Copy the lines below verbatim, but only from the line containing "[650,156,668,165] as -> (101, 408) none" through the end of the data.

## Change listing data:
■ ■ ■ ■ ■

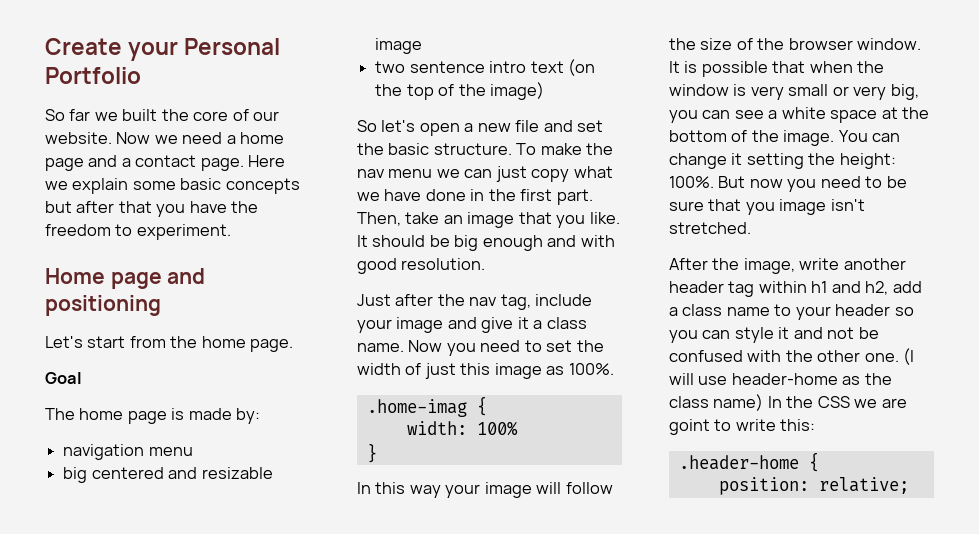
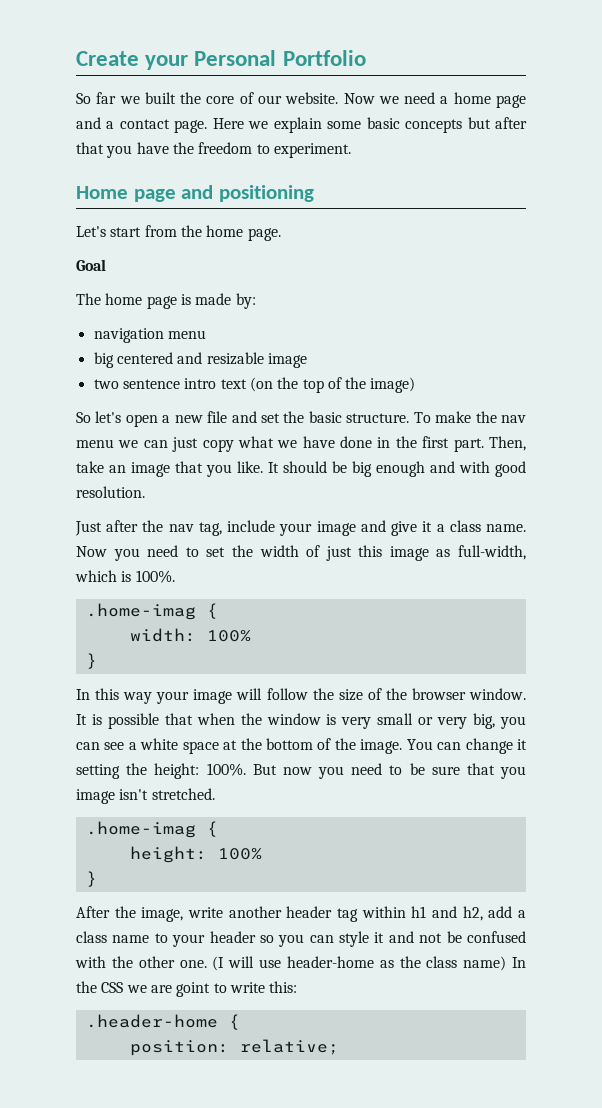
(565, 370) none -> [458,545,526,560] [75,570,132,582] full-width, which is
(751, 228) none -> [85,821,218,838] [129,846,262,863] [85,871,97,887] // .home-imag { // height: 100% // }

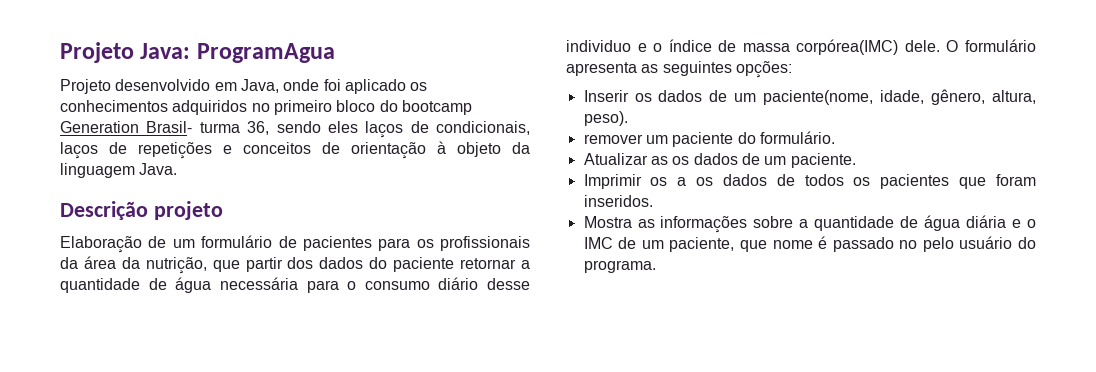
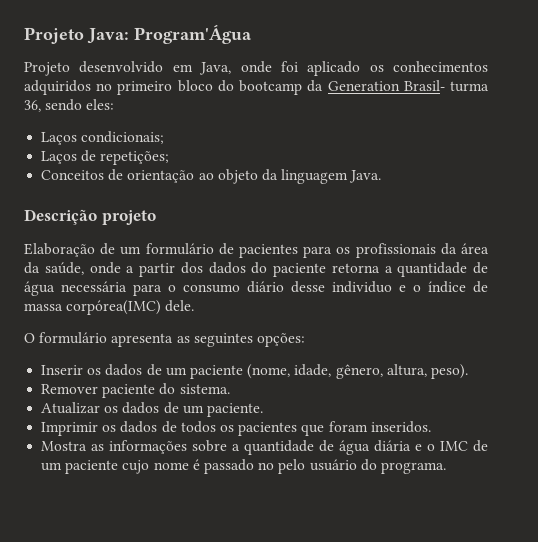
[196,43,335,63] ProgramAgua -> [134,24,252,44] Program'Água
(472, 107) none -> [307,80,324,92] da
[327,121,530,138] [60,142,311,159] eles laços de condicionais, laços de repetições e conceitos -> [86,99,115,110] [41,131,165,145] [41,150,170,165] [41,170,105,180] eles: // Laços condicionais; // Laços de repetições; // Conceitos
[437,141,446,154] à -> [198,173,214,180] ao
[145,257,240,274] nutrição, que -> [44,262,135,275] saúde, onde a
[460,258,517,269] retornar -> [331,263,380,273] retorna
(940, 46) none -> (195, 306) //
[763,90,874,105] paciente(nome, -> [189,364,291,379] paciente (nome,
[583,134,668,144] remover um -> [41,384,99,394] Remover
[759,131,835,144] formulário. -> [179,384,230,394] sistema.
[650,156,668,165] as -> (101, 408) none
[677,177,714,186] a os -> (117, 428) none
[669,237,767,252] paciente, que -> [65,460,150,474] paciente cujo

■ ■ ■ ■ ■

## Answer for this exercise:
[650,156,668,165] as -> (101, 408) none
[677,177,714,186] a os -> (117, 428) none
[669,237,767,252] paciente, que -> [65,460,150,474] paciente cujo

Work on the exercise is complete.